Monograf Journal Edebiyat ve İktidar (2014 / 1) | Page 28
ODAK
28 • Anthony P. Pennino
The Chartists, as other critics have, often viewed Shakespeare’s plays, which are populated with characters from across
the social spectrum, through the prism of class conflict. For the
Chartists, that conflict can be viewed as both a political as well
as a cultural opposition both on the stage and in the audience.

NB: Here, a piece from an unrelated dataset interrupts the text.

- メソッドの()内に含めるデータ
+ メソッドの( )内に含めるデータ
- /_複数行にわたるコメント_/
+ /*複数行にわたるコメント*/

In his discussion of The Merchant of Venice, however, Walter
Cohen finds a cultural cohesion in that audience, “Even more,
we may recall that Shakespeare’s plays, despite their elaborateness, appealed to a broadly heterogeneous primary audience:
an achievement that depended on a comparative social and cultural unity, long since lost, in the nation as well as the theatre. This underlying coherence emerges in the logical, and, it
would seem, inherently meaningful unfolding of the dramatic
plot” (72). The Chartist critique of Shakespeare is perhaps understandable given how the very ontological nature of theatre
evolved from the Elizabethan Era to Industrial Era. “The playwright in this world,” explains William Demaster, “was not an
eye/god who saw the mysteries of the cosmos: he was an eye/
god whose clear insights into objective realities of existence
directed him to preach how an imperfect social world could
be improved if only it would follow the prescriptions of this
eye/playwright” (79). To utilize Demaster’s terminology, the
Chartists conceived of Shakespeare as an “eye/god” from the
perspective of their own time, not his; logically, then, Shakespeare would be preaching against an “imperfect social world”.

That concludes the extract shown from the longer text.